Она чувствовала исходившую от него демоническую силу и покорно двинулась навстречу.
Не успев разглядеть его лица, она уже содрогнулась от леденящей кровь догадки, что перед нею тот самый ужасный негр, которого она видела в каморке сапожника.
Из груди рвался крик о помощи, но Ева не издала ни звука, связь между волей и действием будто была перерезана, ее телом управлял кто-то другой. Она чувствовала себя умершей и разлученной с собственным телом и сознавала лишь, что невесомо, как призрак подходит вплотную к черному человеку и останавливается перед ним. Он поднял голову, как бы направив на нее взгляд, но, судя по его закатившимся глазам, можно было подумать, что он спит с открытыми веками.
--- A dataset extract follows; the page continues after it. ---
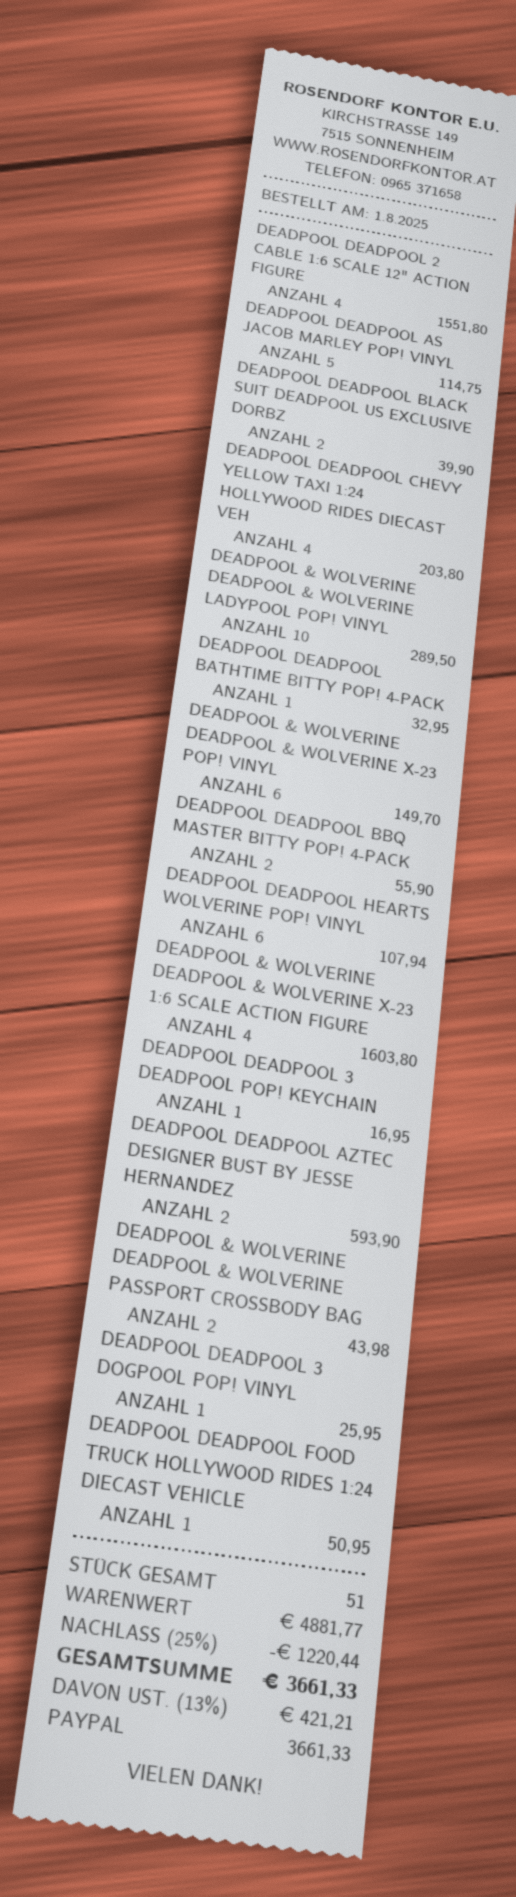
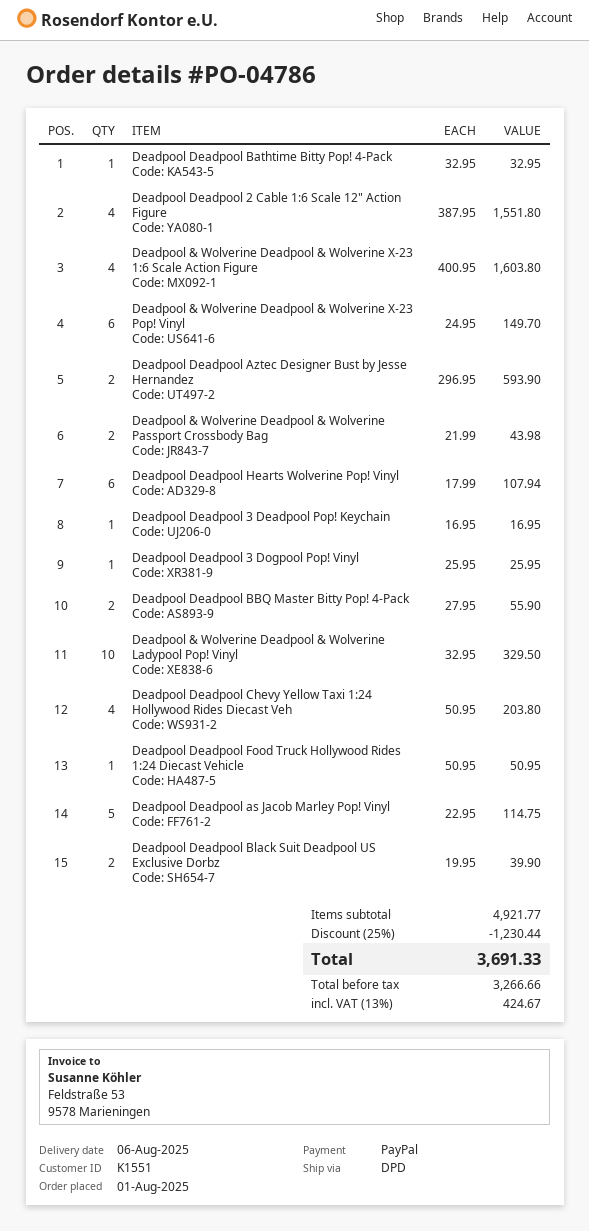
DEADPOOL & WOLVERINE DEADPOOL & WOLVERINE LADYPOOL POP! VINYL: 10 for 289.50 -> 10 for 329.50
subtotal: 4881.77 -> 4921.77
discount: 25% = 1220.44 -> 25% = 1230.44
tax: 13% = 421.21 -> 13% = 424.67
total: 3661.33 -> 3691.33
Ева поняла, что он в оцепенении, словно труп, и что стоит лишь толкнуть его в грудь – он свалится в воду, но ничего не могла поделать, завороженная его колдовством.
Ева понимала, что, как только он проснется, она станет бессильной жертвой в его руках – ей были даны считанные минуты до рокового исхода. По лицу негра пробегала дрожь – проблеск постепенно оживавшего незамутненного сознания.
Она не раз слышала да и читать приходилось о том, что есть женщины, преимущественно блондинки, которые, несмотря на свое визгливое отвращение к неграм, поддались колдовскому притяжению дикой африканской крови, перед чем просто невозможно устоять. Ева никогда не верила в это, а якобы околдованных жертв презирала как примитивных похотливых самок, но теперь с холодным ужасом вынуждена была признать, что и в самом деле существует некая «дикарская» магия… Непроходимая, казалось бы, пропасть между смертельным страхом и чувственным опьянением оказалась пергаментной перегородкой, и достаточно было бы лишь надорвать ее, чтобы женская душа стала игрушкой стихии звериных инстинктов. Чем же еще объяснить всесилие этого полузверя-получеловека, на утробный зов которого она как сомнамбула шла к нему в лапы по незнакомым улицам, если не отзывом неких струн ее существа на вопль дикой страсти? А ведь она с гордостью уверяла себя, что свободна от подобных порывов.
И в чем тут дело: в его ли дьявольской власти над всякой белой женщиной или в том, содрогаясь от ужаса, вопрошала себя Ева, что она сама пала так низко, как и не снилось многим другим женщинам, которые даже не услышали бы колдовского повеления и уж тем более не исполнили бы его?